--- Record excerpts Enclosed Below ---

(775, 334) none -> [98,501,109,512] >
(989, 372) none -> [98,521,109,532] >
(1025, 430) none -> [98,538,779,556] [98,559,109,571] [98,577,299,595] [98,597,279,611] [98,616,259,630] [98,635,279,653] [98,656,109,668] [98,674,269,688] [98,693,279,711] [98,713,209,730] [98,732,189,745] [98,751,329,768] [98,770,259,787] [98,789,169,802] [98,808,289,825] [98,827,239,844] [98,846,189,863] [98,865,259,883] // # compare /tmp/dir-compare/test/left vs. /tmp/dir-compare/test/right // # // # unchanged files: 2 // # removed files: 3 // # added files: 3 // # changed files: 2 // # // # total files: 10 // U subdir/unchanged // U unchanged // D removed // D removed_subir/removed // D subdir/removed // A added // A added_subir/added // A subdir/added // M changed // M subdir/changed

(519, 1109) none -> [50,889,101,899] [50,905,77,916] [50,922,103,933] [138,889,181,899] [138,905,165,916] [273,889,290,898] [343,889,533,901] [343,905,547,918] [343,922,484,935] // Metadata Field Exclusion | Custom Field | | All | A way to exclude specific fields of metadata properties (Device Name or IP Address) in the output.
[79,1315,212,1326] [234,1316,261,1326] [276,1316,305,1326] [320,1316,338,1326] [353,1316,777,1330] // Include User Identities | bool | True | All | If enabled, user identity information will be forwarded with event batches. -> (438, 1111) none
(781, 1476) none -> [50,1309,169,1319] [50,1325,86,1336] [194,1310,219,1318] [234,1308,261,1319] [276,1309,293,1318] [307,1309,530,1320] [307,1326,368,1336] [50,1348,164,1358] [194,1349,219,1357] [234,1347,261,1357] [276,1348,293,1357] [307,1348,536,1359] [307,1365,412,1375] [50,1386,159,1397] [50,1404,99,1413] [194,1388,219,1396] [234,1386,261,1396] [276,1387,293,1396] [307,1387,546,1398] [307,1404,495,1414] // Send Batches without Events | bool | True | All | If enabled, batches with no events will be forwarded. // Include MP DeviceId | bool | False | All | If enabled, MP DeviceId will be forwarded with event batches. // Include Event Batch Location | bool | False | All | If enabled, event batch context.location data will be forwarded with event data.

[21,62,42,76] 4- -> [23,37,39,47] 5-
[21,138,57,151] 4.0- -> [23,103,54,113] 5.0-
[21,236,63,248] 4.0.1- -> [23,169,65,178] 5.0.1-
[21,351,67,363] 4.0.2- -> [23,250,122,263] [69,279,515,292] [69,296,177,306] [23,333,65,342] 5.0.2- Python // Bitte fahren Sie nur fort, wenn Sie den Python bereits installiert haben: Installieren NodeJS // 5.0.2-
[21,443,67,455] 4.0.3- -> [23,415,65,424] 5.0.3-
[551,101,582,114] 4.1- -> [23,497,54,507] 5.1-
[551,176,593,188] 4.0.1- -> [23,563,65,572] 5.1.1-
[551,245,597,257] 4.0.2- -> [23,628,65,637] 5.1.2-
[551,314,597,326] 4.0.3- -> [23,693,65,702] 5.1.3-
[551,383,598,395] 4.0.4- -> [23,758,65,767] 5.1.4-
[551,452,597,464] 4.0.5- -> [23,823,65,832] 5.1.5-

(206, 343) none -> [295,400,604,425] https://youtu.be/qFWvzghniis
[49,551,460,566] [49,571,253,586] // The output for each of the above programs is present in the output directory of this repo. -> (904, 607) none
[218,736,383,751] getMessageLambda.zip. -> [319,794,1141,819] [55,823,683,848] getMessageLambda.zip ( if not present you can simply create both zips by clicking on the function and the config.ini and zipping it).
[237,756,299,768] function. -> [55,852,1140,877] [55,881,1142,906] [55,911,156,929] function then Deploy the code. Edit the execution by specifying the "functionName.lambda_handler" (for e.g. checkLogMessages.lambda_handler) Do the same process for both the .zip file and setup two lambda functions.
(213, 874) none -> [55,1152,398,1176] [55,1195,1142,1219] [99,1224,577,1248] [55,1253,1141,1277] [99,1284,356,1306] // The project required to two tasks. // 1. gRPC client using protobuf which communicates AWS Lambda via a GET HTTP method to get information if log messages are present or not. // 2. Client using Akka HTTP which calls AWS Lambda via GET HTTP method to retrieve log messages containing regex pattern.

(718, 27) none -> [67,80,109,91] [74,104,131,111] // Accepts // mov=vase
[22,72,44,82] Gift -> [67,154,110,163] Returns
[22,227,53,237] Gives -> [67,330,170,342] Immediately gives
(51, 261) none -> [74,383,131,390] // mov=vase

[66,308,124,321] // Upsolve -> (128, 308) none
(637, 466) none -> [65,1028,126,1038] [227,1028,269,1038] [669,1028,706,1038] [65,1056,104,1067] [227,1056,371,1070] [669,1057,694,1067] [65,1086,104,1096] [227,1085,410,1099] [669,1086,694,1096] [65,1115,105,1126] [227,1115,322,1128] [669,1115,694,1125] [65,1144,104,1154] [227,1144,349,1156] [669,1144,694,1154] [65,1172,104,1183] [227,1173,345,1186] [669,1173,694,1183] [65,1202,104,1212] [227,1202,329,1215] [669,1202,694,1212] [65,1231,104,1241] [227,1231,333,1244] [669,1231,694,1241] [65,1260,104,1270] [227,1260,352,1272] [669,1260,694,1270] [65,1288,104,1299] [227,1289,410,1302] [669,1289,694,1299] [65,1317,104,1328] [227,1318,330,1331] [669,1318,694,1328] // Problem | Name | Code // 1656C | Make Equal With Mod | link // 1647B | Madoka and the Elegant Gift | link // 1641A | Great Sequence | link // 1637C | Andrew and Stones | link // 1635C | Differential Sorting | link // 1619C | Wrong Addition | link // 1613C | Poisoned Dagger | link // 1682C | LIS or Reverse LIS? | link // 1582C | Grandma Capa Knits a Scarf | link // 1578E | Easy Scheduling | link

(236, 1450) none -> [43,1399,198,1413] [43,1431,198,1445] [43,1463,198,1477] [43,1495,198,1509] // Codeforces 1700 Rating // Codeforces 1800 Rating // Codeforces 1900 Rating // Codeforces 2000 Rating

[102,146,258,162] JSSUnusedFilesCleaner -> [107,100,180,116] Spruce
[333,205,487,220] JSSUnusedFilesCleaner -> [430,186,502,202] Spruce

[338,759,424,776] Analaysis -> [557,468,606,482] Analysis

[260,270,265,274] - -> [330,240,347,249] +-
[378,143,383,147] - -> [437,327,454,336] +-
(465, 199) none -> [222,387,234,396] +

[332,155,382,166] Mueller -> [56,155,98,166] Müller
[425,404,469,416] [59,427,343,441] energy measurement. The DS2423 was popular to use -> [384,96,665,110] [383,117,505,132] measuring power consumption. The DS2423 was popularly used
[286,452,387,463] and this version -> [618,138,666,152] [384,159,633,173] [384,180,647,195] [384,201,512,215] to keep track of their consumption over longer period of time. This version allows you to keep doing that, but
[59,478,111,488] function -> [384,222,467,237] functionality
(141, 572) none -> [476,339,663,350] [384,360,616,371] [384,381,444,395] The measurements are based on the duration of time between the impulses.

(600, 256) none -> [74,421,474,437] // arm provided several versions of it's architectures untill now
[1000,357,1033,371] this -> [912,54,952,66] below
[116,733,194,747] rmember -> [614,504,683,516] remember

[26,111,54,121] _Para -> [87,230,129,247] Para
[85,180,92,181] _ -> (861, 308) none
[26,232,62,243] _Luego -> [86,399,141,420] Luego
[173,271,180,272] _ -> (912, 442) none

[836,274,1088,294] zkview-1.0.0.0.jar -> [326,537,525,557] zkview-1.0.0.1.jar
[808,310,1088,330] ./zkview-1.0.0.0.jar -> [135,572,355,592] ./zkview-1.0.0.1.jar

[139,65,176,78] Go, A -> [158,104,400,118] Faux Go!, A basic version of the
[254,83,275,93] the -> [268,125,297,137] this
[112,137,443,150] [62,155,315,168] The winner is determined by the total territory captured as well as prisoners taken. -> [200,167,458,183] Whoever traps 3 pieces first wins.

--- End of Enclosed Record excerpts ---

All lines from the one containing "(465, 199) none -> [222,387,234,396] +" through the end of the data, and no others, are to be given again word for word.

→ Answer box:
(465, 199) none -> [222,387,234,396] +

[332,155,382,166] Mueller -> [56,155,98,166] Müller
[425,404,469,416] [59,427,343,441] energy measurement. The DS2423 was popular to use -> [384,96,665,110] [383,117,505,132] measuring power consumption. The DS2423 was popularly used
[286,452,387,463] and this version -> [618,138,666,152] [384,159,633,173] [384,180,647,195] [384,201,512,215] to keep track of their consumption over longer period of time. This version allows you to keep doing that, but
[59,478,111,488] function -> [384,222,467,237] functionality
(141, 572) none -> [476,339,663,350] [384,360,616,371] [384,381,444,395] The measurements are based on the duration of time between the impulses.

(600, 256) none -> [74,421,474,437] // arm provided several versions of it's architectures untill now
[1000,357,1033,371] this -> [912,54,952,66] below
[116,733,194,747] rmember -> [614,504,683,516] remember

[26,111,54,121] _Para -> [87,230,129,247] Para
[85,180,92,181] _ -> (861, 308) none
[26,232,62,243] _Luego -> [86,399,141,420] Luego
[173,271,180,272] _ -> (912, 442) none

[836,274,1088,294] zkview-1.0.0.0.jar -> [326,537,525,557] zkview-1.0.0.1.jar
[808,310,1088,330] ./zkview-1.0.0.0.jar -> [135,572,355,592] ./zkview-1.0.0.1.jar

[139,65,176,78] Go, A -> [158,104,400,118] Faux Go!, A basic version of the
[254,83,275,93] the -> [268,125,297,137] this
[112,137,443,150] [62,155,315,168] The winner is determined by the total territory captured as well as prisoners taken. -> [200,167,458,183] Whoever traps 3 pieces first wins.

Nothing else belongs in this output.